■ WORK INSTRUCTION
For each line of the data below, copy it if it holds the word "background".

*** Opening of SOURCE MATERIAL ***

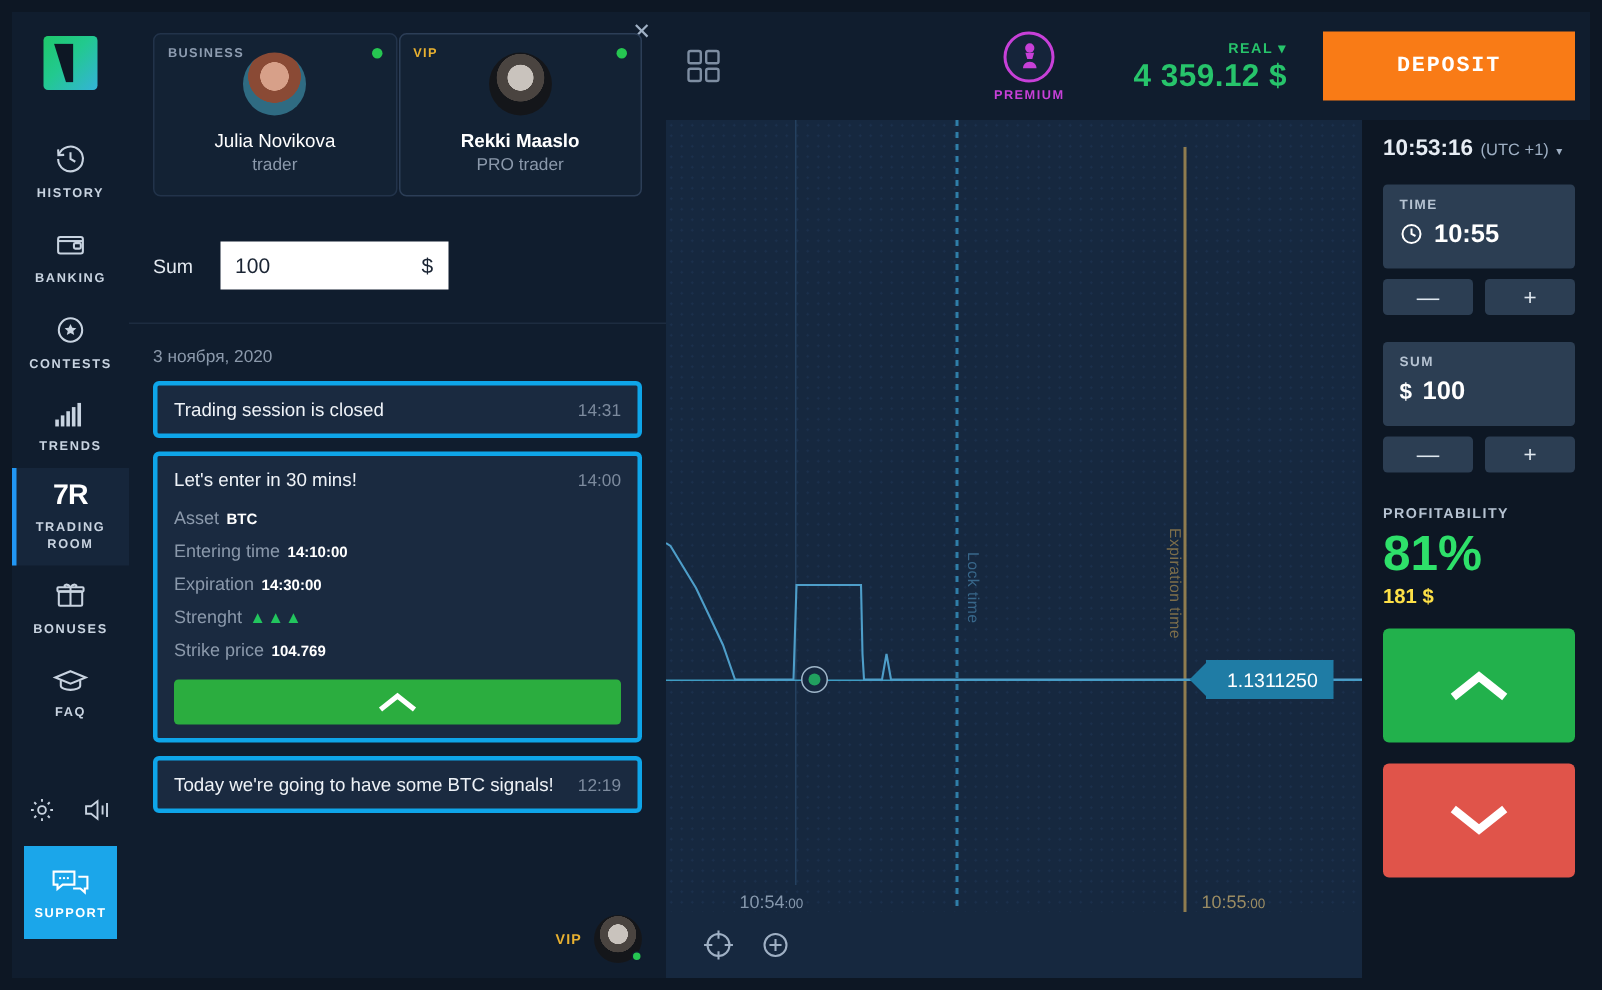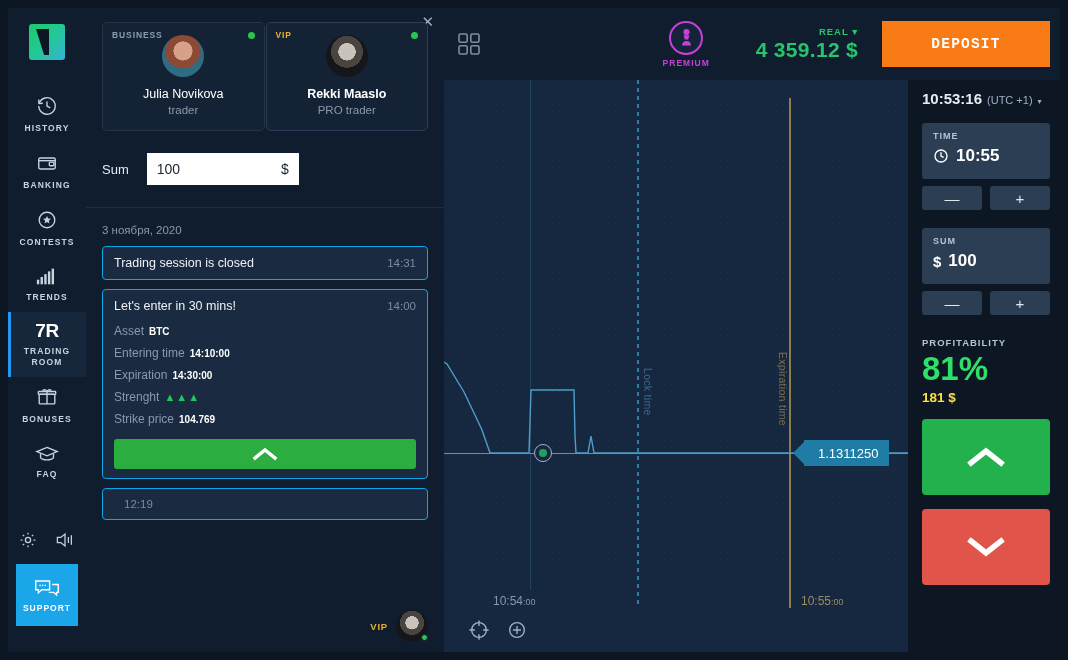--- a/index.html
+++ b/index.html
@@ -79,21 +79,21 @@
     position: absolute; right: 10px; top: 6px;
     color: #9fb0c4; font-size: 15px; cursor: pointer;
     line-height: 1;
   }
   .troom-title {
     margin: 22px 0 0 16px;
     font-size: 10.5px; font-weight: bold; letter-spacing: 1.4px;
     color: #ffffff;
   }
   .traders {
-    display: flex; gap: 1px; margin: 14px 16px 0 16px;
+    display: flex; gap: 1px; margin: 14px 16px 8px 16px;
   }
   .tcard {
     flex: 1; background: #132234;
     border: 1px solid #22334a; border-radius: 5px;
     padding: 8px 8px 12px 8px; position: relative;
     text-align: center; cursor: pointer;
   }
   .tcard.vip { border-color: #2c3e57; }
   .tcard-tag {
     position: absolute; left: 9px; top: 7px;
@@ -133,21 +133,21 @@
   }
 
   
   .chat {
     flex: 1; overflow: hidden;
     padding: 16px 16px 0 16px;
     display: flex; flex-direction: column; gap: 9px;
   }
   .chat-date { font-size: 11.5px; color: #8b99ab; margin-bottom: 1px; }
   .msg {
-    background: #1a2a40; border: 1px solid #0ea5e9;
+    background: #1a2a40; border: 3px solid #0ea5e9;
     border-radius: 4px; padding: 9px 11px;
   }
   .msg-head {
     display: flex; justify-content: space-between; align-items: baseline;
   }
   .msg-text { font-size: 12.5px; color: #eef2f7; }
   .msg-time { font-size: 11.5px; color: #7d8b9e; margin-left: 10px; }
   .sig-rows { margin-top: 11px; display: flex; flex-direction: column; gap: 8px; }
   .sig-row { font-size: 12px; color: #8b99ab; }
   .sig-row b { color: #fff; margin-left: 5px; font-size: 10px; }
@@ -512,20 +512,21 @@
         </div>
         <div class="sig-btn">
           <svg width="26" height="14" viewBox="0 0 26 14">
             <polyline points="3,11 13,3 23,11" fill="none" stroke="#fff" stroke-width="3.4" stroke-linecap="square"></polyline>
           </svg>
         </div>
       </div>
 
       <div class="msg">
         <div class="msg-inline">
+          <div class="msg-text">Today we're going to have some BTC signals!</div>
           <div class="msg-time">12:19</div>
         </div>
       </div>
     </div>
 
     <div class="chat-foot">
       <div class="foot-vip">VIP</div>
       <div class="foot-av">
           <div class="dot"></div>
         </div>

*** Close of SOURCE MATERIAL ***

■ RESULT BELOW
     flex: 1; background: #132234;
-    background: #1a2a40; border: 1px solid #0ea5e9;
+    background: #1a2a40; border: 3px solid #0ea5e9;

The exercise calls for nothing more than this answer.